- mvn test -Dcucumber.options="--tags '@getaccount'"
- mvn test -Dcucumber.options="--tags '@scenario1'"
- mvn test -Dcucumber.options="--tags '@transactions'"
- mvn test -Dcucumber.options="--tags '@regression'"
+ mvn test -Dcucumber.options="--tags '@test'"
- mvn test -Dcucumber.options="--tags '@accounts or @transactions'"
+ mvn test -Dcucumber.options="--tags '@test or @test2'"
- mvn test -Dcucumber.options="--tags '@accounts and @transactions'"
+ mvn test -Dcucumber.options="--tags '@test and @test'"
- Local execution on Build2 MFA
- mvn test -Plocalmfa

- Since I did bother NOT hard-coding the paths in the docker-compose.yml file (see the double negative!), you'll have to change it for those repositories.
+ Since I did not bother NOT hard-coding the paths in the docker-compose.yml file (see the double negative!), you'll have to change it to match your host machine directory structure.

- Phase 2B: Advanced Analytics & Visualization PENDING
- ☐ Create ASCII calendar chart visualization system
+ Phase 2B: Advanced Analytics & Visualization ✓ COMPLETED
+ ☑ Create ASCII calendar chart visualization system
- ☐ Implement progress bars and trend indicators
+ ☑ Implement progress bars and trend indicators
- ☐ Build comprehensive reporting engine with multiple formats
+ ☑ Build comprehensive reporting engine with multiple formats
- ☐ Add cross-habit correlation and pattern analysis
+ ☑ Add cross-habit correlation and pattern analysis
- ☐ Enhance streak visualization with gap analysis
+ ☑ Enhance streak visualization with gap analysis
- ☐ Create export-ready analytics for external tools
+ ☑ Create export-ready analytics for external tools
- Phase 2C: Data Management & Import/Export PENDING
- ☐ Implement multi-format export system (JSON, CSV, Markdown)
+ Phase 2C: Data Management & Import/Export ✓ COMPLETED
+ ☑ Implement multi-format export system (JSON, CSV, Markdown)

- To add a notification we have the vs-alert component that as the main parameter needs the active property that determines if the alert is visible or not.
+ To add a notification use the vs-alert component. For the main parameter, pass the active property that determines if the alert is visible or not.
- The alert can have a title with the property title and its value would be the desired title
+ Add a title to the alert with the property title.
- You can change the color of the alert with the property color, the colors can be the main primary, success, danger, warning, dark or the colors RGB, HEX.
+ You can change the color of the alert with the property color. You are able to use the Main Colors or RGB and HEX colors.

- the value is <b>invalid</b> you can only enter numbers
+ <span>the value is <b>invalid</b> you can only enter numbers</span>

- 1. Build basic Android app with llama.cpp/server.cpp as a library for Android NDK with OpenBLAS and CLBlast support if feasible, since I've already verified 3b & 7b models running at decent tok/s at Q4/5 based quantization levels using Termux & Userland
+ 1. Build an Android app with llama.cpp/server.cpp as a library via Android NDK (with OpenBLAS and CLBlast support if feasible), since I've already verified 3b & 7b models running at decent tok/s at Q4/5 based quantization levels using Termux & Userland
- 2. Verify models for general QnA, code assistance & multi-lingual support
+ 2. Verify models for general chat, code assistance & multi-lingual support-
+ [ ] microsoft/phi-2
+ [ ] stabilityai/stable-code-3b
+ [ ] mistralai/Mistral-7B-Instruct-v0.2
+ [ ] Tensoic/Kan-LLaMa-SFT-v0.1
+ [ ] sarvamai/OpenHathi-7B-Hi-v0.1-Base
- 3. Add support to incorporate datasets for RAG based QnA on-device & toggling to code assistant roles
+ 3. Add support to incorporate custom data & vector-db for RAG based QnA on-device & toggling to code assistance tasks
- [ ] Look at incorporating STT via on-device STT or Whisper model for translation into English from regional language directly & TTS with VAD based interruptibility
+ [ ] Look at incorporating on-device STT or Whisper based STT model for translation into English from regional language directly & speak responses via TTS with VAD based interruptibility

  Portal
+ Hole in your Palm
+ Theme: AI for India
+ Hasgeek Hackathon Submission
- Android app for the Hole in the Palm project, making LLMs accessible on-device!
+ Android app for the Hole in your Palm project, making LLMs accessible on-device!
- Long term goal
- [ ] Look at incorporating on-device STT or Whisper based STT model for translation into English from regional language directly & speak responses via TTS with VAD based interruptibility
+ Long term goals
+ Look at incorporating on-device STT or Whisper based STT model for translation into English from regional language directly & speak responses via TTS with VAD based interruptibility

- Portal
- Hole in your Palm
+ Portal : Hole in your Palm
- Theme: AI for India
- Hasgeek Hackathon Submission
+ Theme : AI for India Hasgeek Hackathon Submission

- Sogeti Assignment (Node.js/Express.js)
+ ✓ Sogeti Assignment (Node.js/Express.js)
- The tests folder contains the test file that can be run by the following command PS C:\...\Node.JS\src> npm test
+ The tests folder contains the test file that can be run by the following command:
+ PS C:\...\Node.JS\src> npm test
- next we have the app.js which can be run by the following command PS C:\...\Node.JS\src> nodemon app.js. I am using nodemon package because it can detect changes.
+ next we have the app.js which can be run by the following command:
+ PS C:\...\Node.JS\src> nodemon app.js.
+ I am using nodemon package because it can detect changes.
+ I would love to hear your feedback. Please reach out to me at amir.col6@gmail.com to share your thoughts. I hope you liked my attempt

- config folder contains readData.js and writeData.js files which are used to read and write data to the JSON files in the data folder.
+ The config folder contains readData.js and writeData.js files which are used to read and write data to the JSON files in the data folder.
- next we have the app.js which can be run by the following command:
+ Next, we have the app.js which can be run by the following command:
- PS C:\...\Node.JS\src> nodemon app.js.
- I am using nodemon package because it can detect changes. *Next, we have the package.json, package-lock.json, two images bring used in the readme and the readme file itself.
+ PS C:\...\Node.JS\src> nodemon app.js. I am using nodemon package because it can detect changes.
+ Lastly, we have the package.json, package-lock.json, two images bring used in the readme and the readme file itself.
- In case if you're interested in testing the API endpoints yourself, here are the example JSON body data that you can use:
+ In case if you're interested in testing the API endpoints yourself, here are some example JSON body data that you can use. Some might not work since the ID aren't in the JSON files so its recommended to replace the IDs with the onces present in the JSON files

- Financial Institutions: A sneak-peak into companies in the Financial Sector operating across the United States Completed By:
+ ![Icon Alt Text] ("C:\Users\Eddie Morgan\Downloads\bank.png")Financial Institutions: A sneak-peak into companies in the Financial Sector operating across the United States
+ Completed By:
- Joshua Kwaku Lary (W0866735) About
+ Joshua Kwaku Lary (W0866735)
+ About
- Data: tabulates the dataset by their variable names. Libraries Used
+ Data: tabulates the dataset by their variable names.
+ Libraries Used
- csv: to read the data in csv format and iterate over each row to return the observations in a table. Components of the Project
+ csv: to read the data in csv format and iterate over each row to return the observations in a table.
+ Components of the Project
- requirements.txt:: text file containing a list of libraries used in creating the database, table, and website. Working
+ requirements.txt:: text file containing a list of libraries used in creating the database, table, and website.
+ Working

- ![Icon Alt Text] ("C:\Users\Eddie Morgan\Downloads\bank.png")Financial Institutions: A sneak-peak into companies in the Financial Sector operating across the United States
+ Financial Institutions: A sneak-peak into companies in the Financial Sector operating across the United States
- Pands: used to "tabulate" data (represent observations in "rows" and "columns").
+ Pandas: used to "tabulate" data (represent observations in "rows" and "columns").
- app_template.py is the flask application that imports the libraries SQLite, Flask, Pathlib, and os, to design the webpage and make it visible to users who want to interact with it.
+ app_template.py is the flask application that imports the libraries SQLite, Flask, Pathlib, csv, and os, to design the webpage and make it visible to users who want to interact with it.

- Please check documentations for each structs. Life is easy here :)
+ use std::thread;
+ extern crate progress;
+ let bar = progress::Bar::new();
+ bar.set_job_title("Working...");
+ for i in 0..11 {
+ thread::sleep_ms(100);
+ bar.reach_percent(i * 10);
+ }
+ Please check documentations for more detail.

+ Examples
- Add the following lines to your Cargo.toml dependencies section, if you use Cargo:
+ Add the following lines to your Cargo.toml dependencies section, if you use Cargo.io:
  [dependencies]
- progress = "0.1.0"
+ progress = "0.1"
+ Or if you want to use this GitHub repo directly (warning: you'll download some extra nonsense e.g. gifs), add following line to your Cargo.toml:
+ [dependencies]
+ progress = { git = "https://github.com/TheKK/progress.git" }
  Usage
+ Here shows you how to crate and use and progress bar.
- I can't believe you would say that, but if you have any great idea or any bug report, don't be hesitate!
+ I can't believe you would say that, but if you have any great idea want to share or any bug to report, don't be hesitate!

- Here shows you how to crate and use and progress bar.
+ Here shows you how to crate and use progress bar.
+-------+
§ TASK TO CARRY OUT
Select and copy every line of the listing with the word "alert".

§ TASK ANSWER
- To add a notification we have the vs-alert component that as the main parameter needs the active property that determines if the alert is visible or not.
+ To add a notification use the vs-alert component. For the main parameter, pass the active property that determines if the alert is visible or not.
- The alert can have a title with the property title and its value would be the desired title
+ Add a title to the alert with the property title.
- You can change the color of the alert with the property color, the colors can be the main primary, success, danger, warning, dark or the colors RGB, HEX.
+ You can change the color of the alert with the property color. You are able to use the Main Colors or RGB and HEX colors.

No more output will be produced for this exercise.